Decision Trees
Decision trees are one of the most interpretable machine learning models. They make predictions by learning a series of if-then-else decision rules from the data.

How They Work
A decision tree splits data recursively based on feature values:
[Is age > 30?]
/ \
Yes No
| |
[Income > 50k?] [Student?]
/ \ / \
Yes No Yes No
| | | |
[Buy: Yes] [Buy: No] [Buy: Yes] [Buy: No]
Each internal node tests a feature, each branch represents an outcome, and each leaf node makes a prediction.
Building a Tree
The Recursive Algorithm
- Select the best feature to split on
- Create child nodes for each outcome
- Recursively repeat for each child
- Stop when a stopping criterion is met
Choosing the Best Split
The key question: which feature should we split on?
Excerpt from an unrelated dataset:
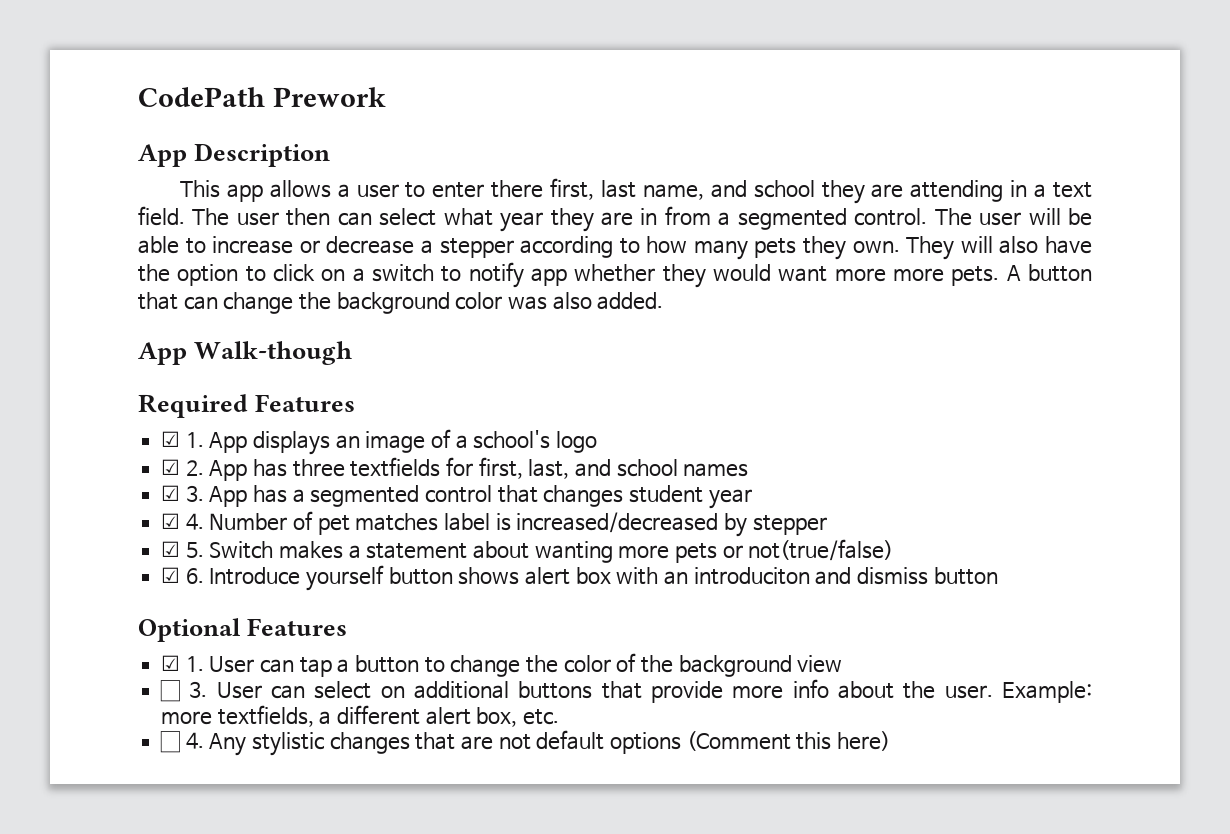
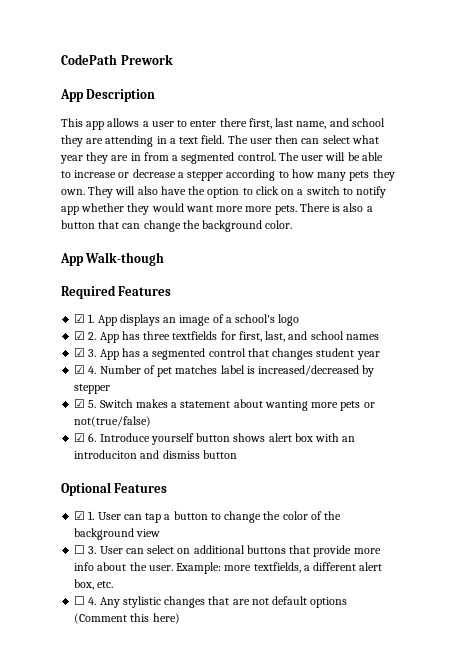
[1006,265,1021,281] A -> [299,203,373,212] There is also a
[455,292,664,310] color was also added. -> [265,220,293,229] color.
For Classification: Gini Impurity
Gini = 1 - Σ pᵢ²
Measures how "mixed" the classes are. Lower is better.
For Classification: Entropy
Entropy = -Σ pᵢ × log₂(pᵢ)
Information gain = parent entropy - weighted average child entropy.
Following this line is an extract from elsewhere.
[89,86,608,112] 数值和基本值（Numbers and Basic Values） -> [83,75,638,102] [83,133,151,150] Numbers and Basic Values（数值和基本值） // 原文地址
For Regression: Variance Reduction
Choose splits that minimize variance within each group.
Stopping Criteria
Without stopping rules, trees grow until each leaf is pure (overfitting!).
Common criteria:
- Maximum depth reached
- Minimum samples per leaf
- Minimum information gain
- Maximum number of leaves
Advantages
- Interpretable: Easy to explain and visualize
- No feature scaling needed: Works with raw values
- Handles mixed types: Numerical and categorical
- Fast prediction: Just traverse the tree
- Captures non-linear relationships: Through multiple splits
Disadvantages
- High variance: Small data changes → different trees
- Prone to overfitting: Deep trees memorize data
- Greedy: Locally optimal splits, not globally optimal
- Axis-aligned: Can only split parallel to feature axes
- Unstable: Sensitive to training data
Important Hyperparameters
| Parameter | Effect |
|---|---|
| max_depth | Deeper = more complex, more overfitting |
| min_samples_split | Higher = more regularization |
| min_samples_leaf | Higher = smoother predictions |
| max_features | Lower = more randomness, less overfitting |
Pruning
Two approaches to prevent overfitting:
Pre-pruning (Early Stopping)
Stop growing before the tree becomes too complex.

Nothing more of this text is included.